Customer/Product Profitability
What is driving contribution performance?
Understanding Customer/Product Profitability is vital to your business. You need to know which customers and products are making the largest contributions to the bottom line is critical for better performance management.
By applying expense and allocation formulas, you can determine the net value of each product group or customer segment.
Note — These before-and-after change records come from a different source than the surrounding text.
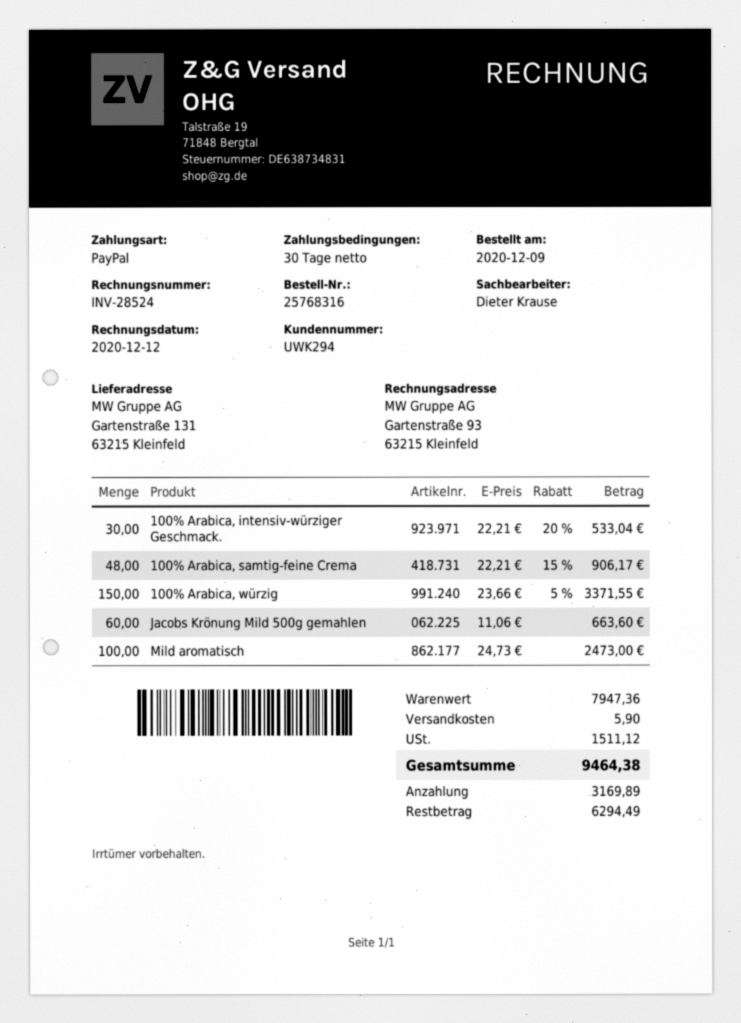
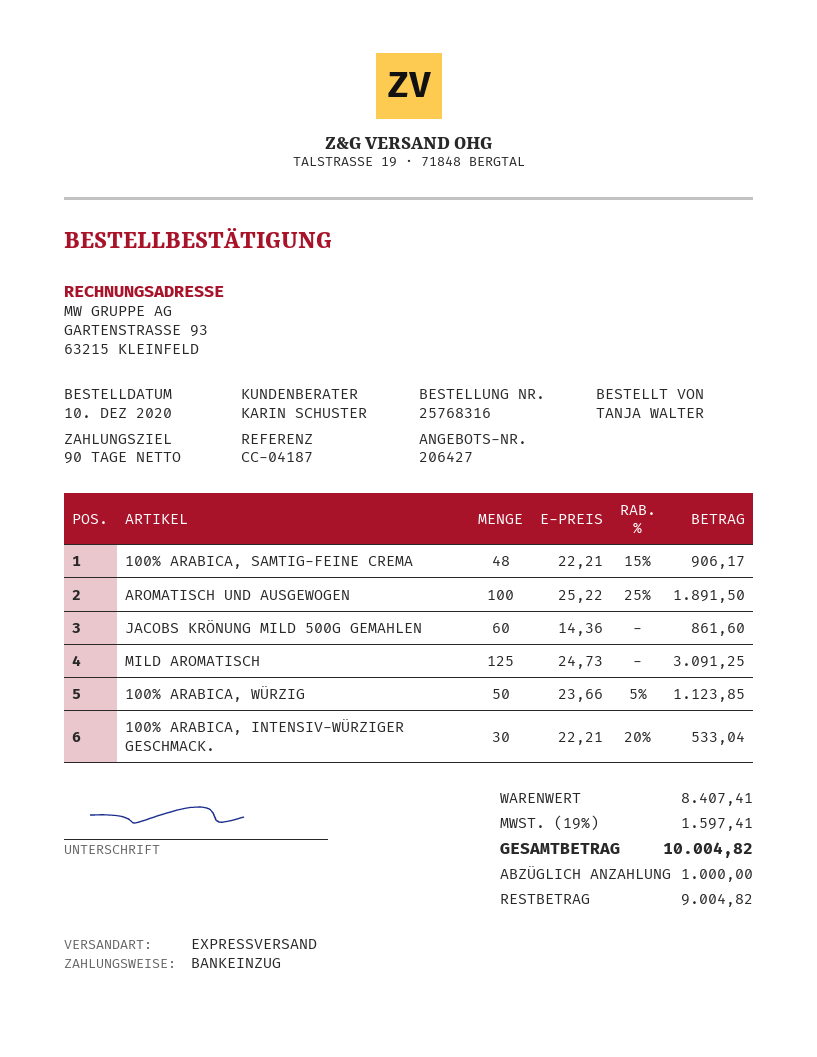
order date: 2020-12-09 -> 2020-12-10
payment terms: 30 days -> 90 days
sales rep: Dieter Krause -> KARIN SCHUSTER
payment method: PayPal -> direct debit
100% Arabica, würzig: 150 x 23.66 - 5% = 3371.55 -> 50 x 23.66 - 5% = 1123.85
Jacobs Krönung Mild 500g gemahlen: 60 x 11.06 = 663.60 -> 60 x 14.36 = 861.60
Mild aromatisch: 100 x 24.73 = 2473.00 -> 125 x 24.73 = 3091.25
AROMATISCH UND AUSGEWOGEN: none -> 100 x 25.22 - 25% = 1891.50
subtotal: 7947.36 -> 8407.41
shipping: 5.90 -> none
tax: 1511.12 -> 1597.41
total: 9464.38 -> 10004.82
deposit: 3169.89 -> 1000.00
balance: 6294.49 -> 9004.82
Armed with this information, the sales force will better understand their profit priorities and know where to direct their activities to bring in the highest returns.
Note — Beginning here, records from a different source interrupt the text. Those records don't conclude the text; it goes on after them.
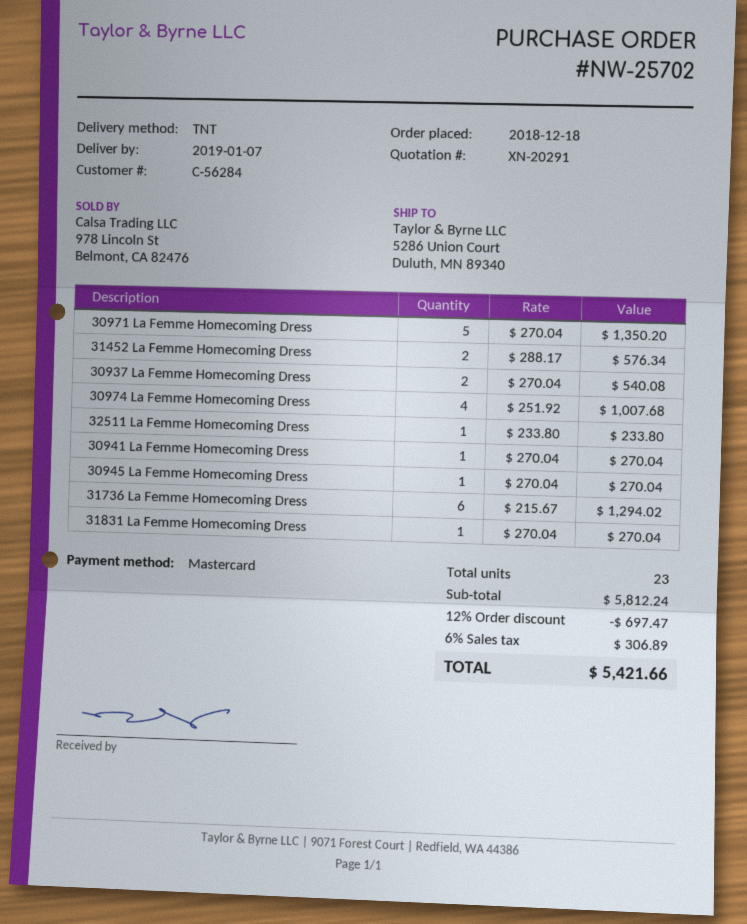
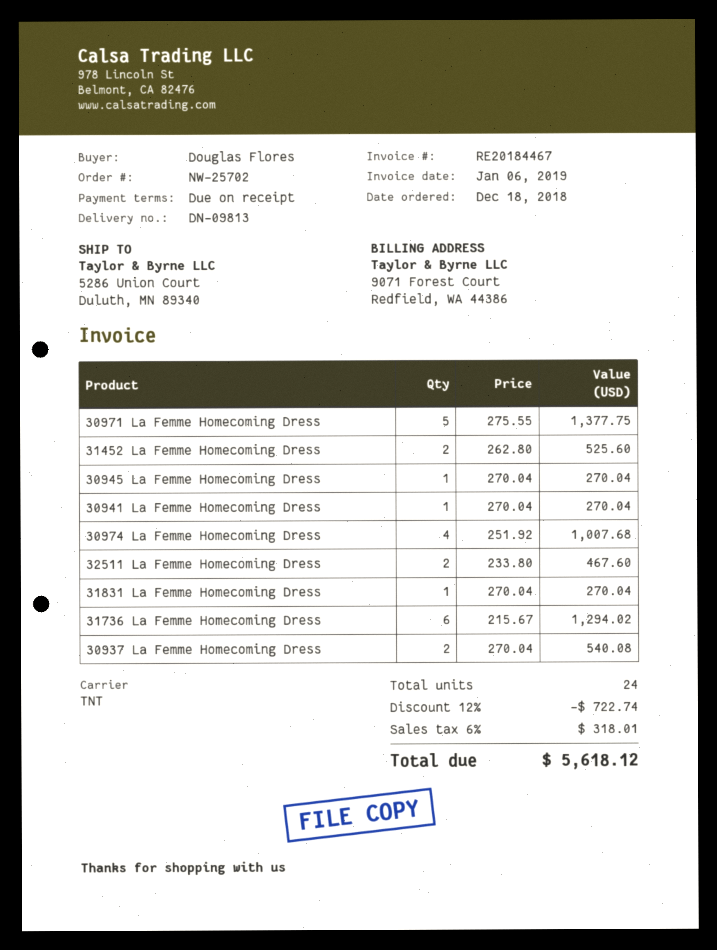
30971 La Femme Homecoming Dress: 5 x 270.04 = 1350.20 -> 5 x 275.55 = 1377.75
31452 La Femme Homecoming Dress: 2 x 288.17 = 576.34 -> 2 x 262.80 = 525.60
32511 La Femme Homecoming Dress: 1 x 233.80 = 233.80 -> 2 x 233.80 = 467.60
total quantity: 23 -> 24
discount: 12% = 697.47 -> 12% = 722.74
tax: 6% = 306.89 -> 6% = 318.01
total: 5421.66 -> 5618.12

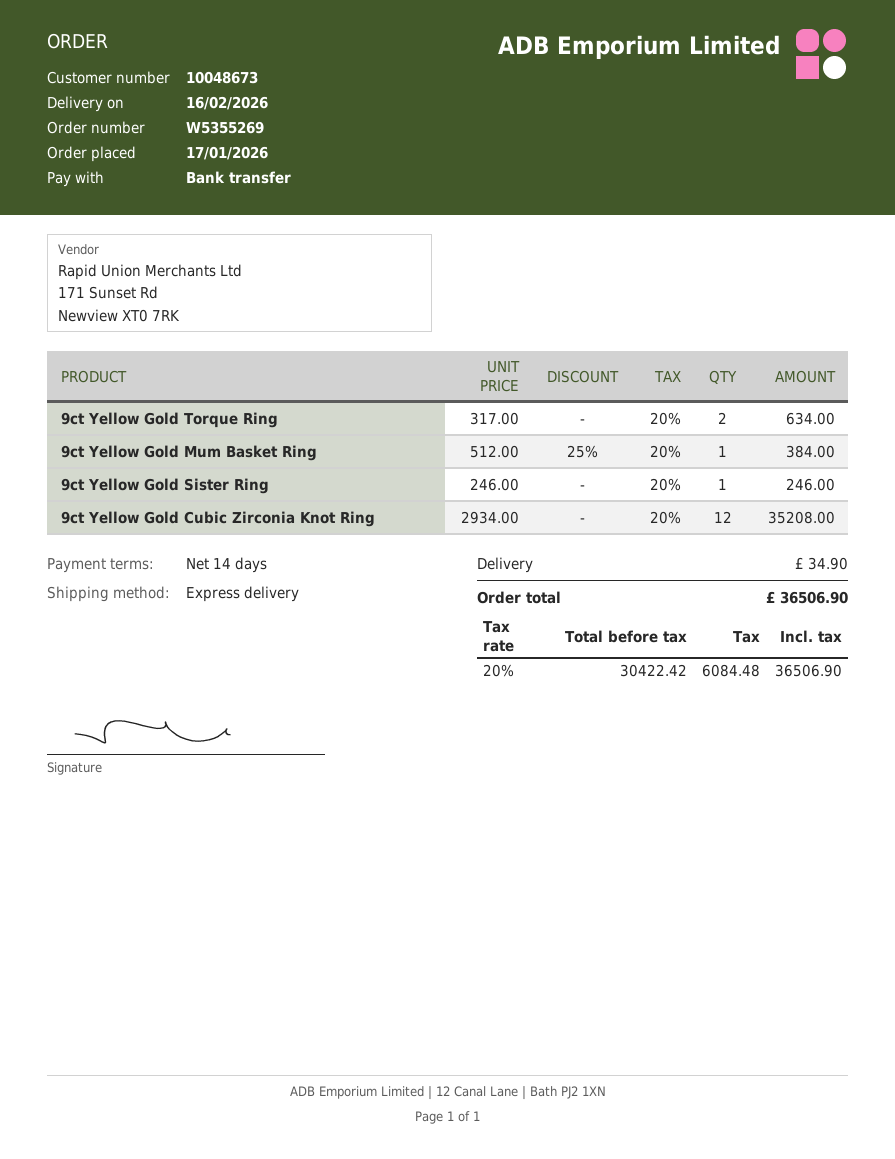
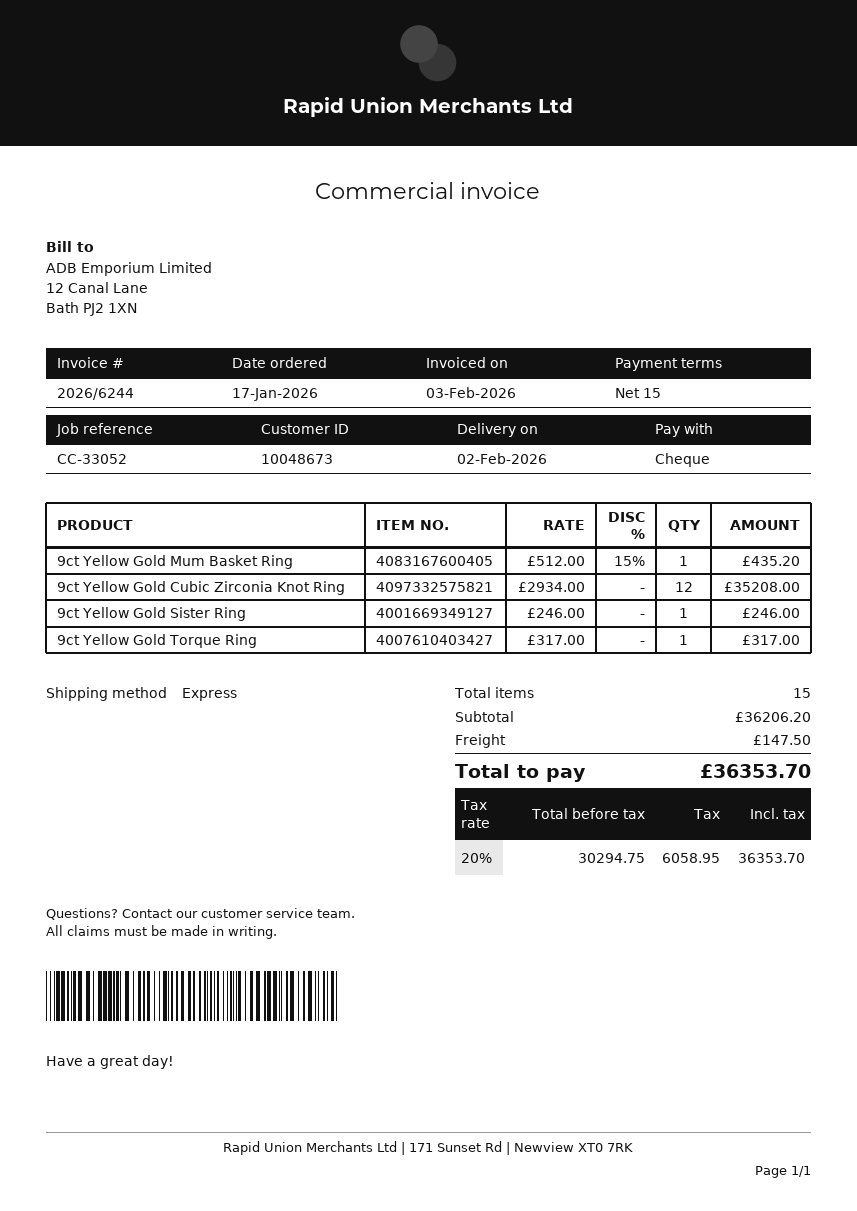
delivery date: 2026-02-16 -> 2026-02-02
payment terms: 14 days -> 15 days
payment method: bank transfer -> cheque
9ct Yellow Gold Torque Ring: 2 x 317.00 = 634.00 -> 1 x 317.00 = 317.00
9ct Yellow Gold Mum Basket Ring: 1 x 512.00 - 25% = 384.00 -> 1 x 512.00 - 15% = 435.20
shipping: 34.90 -> 147.50
net: 30422.42 -> 30294.75
tax: 20% = 6084.48 -> 20% = 6058.95
total: 36506.90 -> 36353.70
With the Customer/Product Profitability decision area, you can set planning goals and scorecarding metrics for these elements:
- Average customer profit, lifetime profit, and net profit ($)
- Net sales ($)
- Gross profit ($ and %)
- Customer acquisition and retention cost ($)
- Sales revenue ($)
- Units sold
Most importantly, you can analyze these goals and metrics by a number of dimensions to find the hidden gems in the data underpinning performance management:
- Industry
- Customer location
- Time (year, quarter, month, week)
- Market segment (macro & micro)
- Brand and Product line
- Sales territory and Sales channel
Understanding customer lifetime profitability is vital to a business. It focuses the organization on the value of the long-term customer. Customer/product profitability is a powerful tool that is used at senior levels of marketing and corporate strategy.
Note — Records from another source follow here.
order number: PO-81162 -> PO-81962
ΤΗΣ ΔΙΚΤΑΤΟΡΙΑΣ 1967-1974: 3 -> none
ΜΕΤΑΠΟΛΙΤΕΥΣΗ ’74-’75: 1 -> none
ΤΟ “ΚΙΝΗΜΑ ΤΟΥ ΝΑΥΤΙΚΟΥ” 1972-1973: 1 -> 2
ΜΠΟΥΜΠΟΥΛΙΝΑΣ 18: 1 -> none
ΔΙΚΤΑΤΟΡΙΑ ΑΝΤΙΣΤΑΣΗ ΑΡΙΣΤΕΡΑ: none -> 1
Using the Customer/Product Profitability decision area
You set targets based on your goals and metrics in Customer/Product Profitability. You monitor your success by looking at how you measure up against your targets. Further, you dive into your results to find the factors driving performance.
- Average customer profit ($) : What is the average value of this customer segment in terms of company profit?
- Net sales ($) : What is the sales revenue for this product group after discounts and standard costs?
- Customer acquisition and retention cost ($) : What is the average cost of acquiring a new customer versus up-selling to an existing customer?